İnsanlarla yaşamak güçtür, Çünkü susmak zordur… (Nietzsche)

Kalabalık, karanlıktır. Çünkü tarihin her sayfasında kalabalığın ürettiği ‘’sürü’’ psikolojisinin dehşet verici neticeleri bulunmaktadır. İnsanlık tarihinin en vahşi katliamları, Kalabalık = Karanlık denklemini doğrulayıcı etkiler bırakmışlardır. Üretilen değerlerin neredeyse tamamı ‘’sürü’’nün parçası olabilme psikozuna endeksli, yargı ve sorgu metabolizmaların işlevselliğini yitirdiği ibretlik enstantaneler içermektedir.

Toplumların ürettiği tüm değerler, tarihin tekerrür gerçeğini anımsatacak nitelikte vahim bir benzerlik taşıyan sabit metodolojiler ile imha edilmiş, toplumlar deforme edilen fikir ve değerlere bağlı yargılar üretmeye hapsedilmiştir. Bunu biz en iyi ‘’İslam Tarihi’’nde görmekteyiz. Tahakküm Teologlarınca deforme edilen, özünden saptırılarak ‘’Melek Kanatlarına’’ hapsedilen İslam, tarih sayfalarındaki en vahim ‘’sürü katliamı’’ olarak yer edinmiştir. Yine belirttiğim gibi, tamamen deforme edilen anlayış, geldiği nokta itibari ile yargılar üreterek toplum vicdanını tamamen kör ederek, vahşet-talan psikolojisini öngören bir çelişkiler yumağı haline getirilmiştir.

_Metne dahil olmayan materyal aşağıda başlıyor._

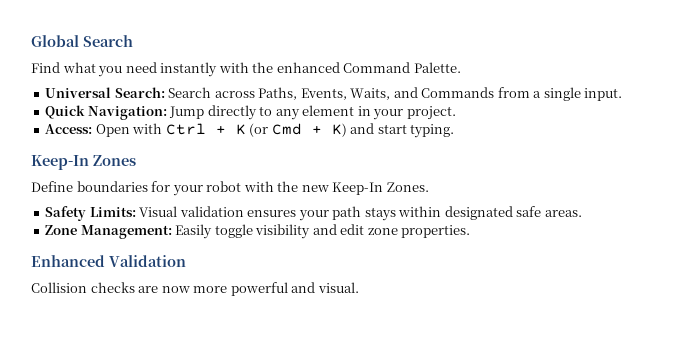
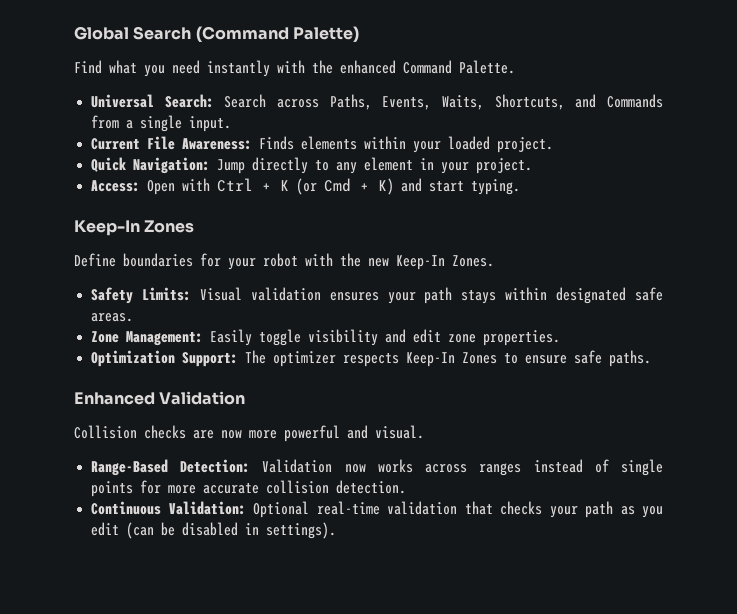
- Global Search
+ Global Search (Command Palette)
- Universal Search: Search across Paths, Events, Waits, and Commands from a single input.
+ Universal Search: Search across Paths, Events, Waits, Shortcuts, and Commands from a single input.
+ Current File Awareness: Finds elements within your loaded project.
+ Optimization Support: The optimizer respects Keep-In Zones to ensure safe paths.
+ Range-Based Detection: Validation now works across ranges instead of single points for more accurate collision detection.
+ Continuous Validation: Optional real-time validation that checks your path as you edit (can be disabled in settings).

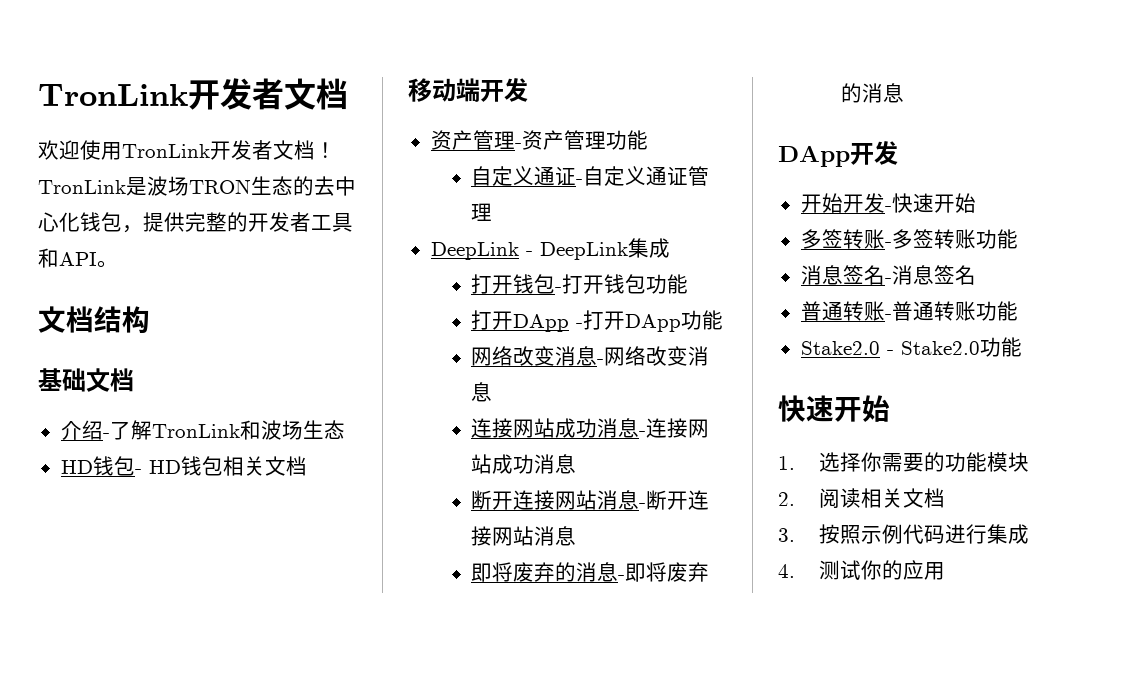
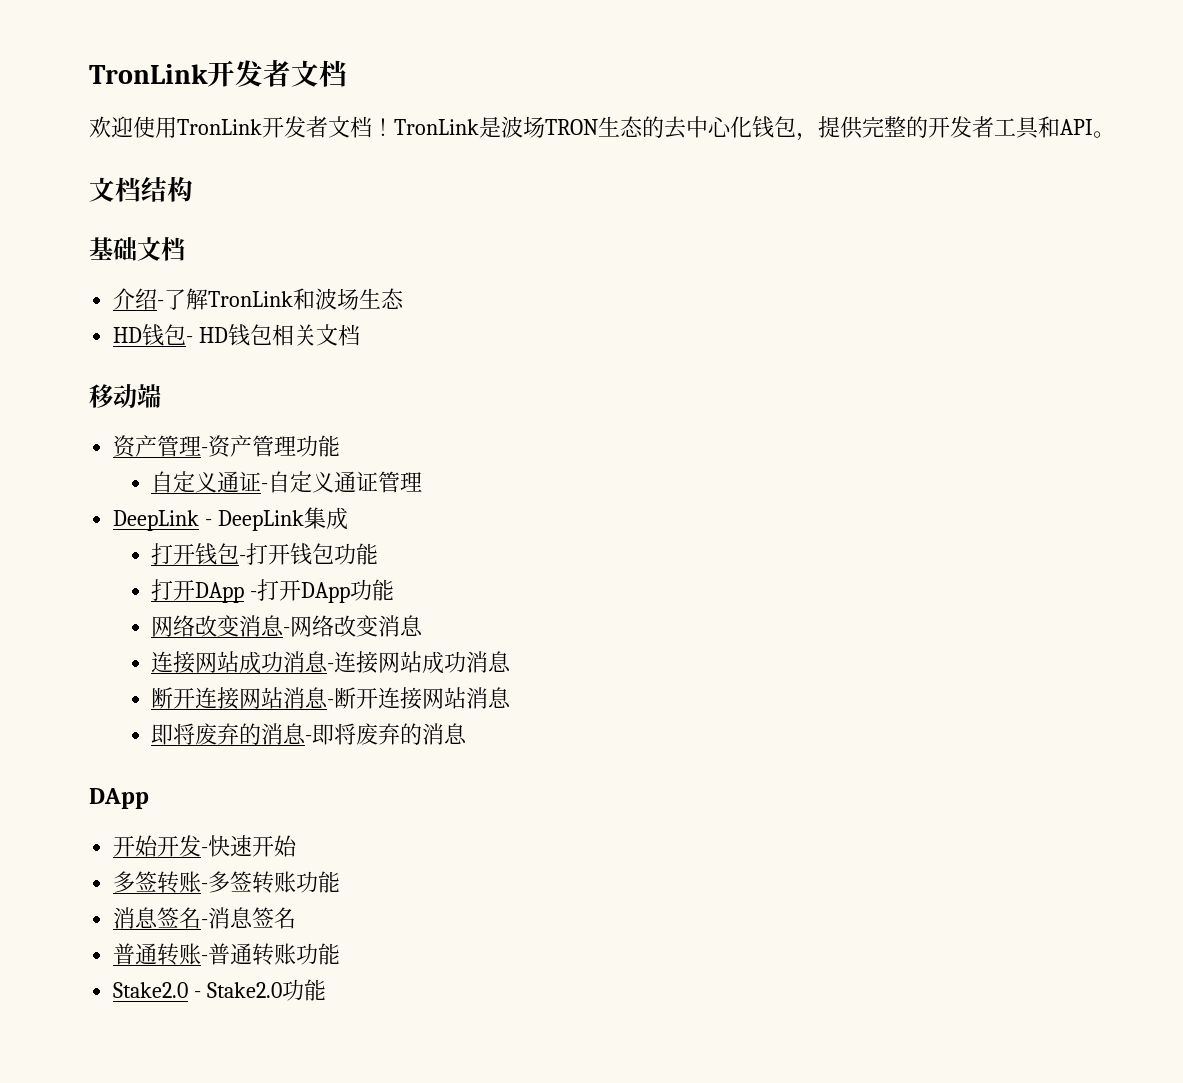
- 移动端开发
+ 移动端
  即将废弃的消息-即将废弃的消息
- DApp开发
+ DApp
  Stake2.0 - Stake2.0功能
- 快速开始
- 1.选择你需要的功能模块
- 2.阅读相关文档
- 3.按照示例代码进行集成
- 4.测试你的应用

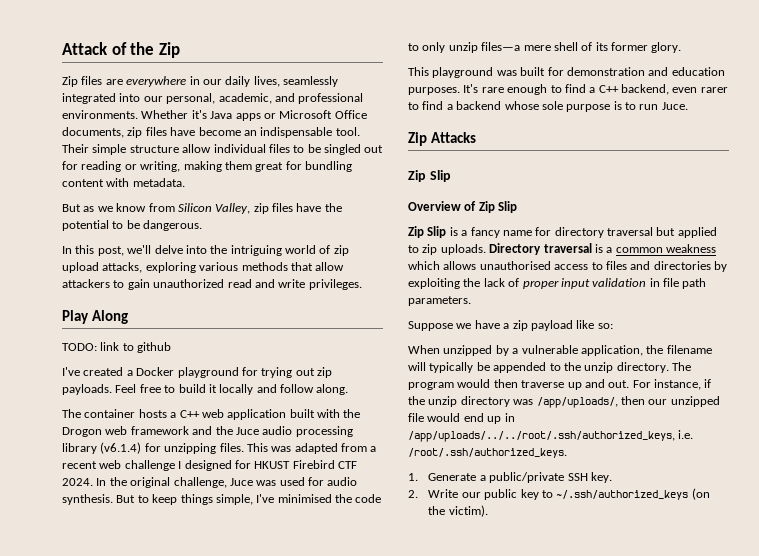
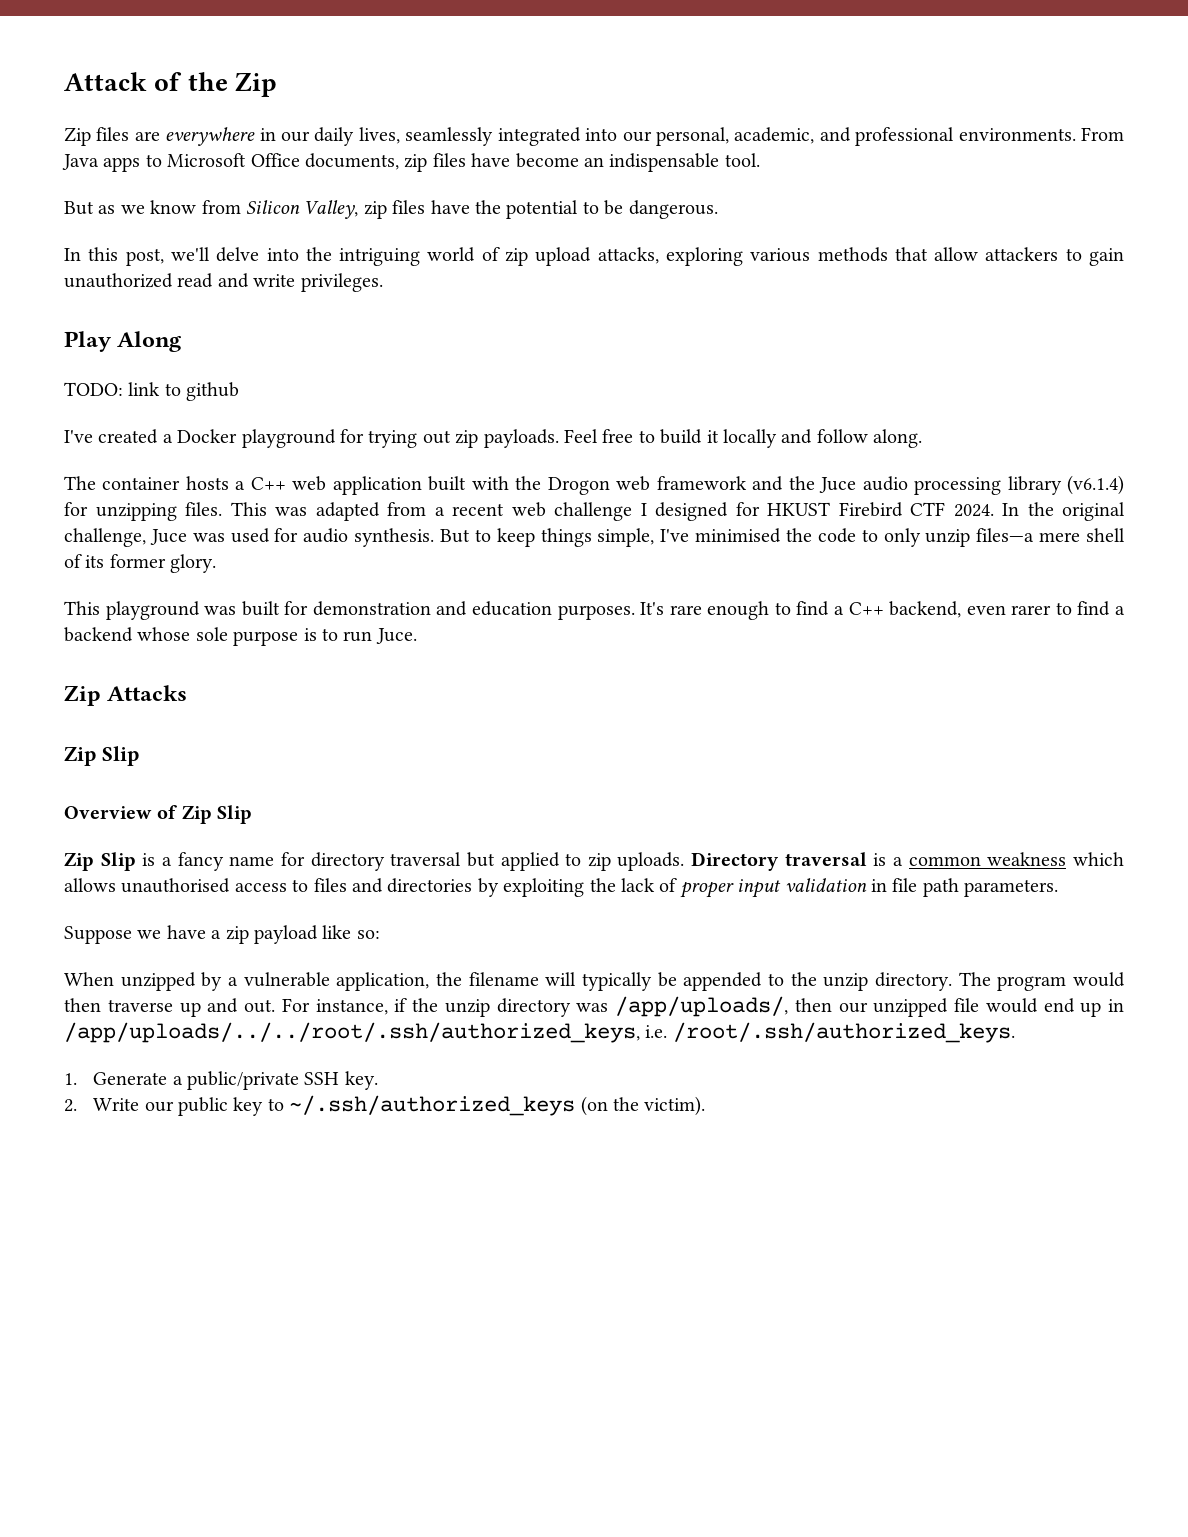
- Whether it's Java apps or Microsoft Office documents, zip files have become an indispensable tool. Their simple structure allow individual files to be singled out for reading or writing, making them great for bundling content with metadata.
+ From Java apps to Microsoft Office documents, zip files have become an indispensable tool.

İstanbul Fethi esnasında Ayasofya’da Melek Kanadı saydığı iddia edilen Papazların eleştirisi, tahakkümün geldiği noktayı Müslüman halklara göstermekte iken, üretilen Ruhbancılık ve anti-sekülerizm, rekat sayısınca cennete girme metamorfozunu doğurmuş, toplum hayata ve insanlık ırkına karşı tüm duyarlılığını yitirmiştir.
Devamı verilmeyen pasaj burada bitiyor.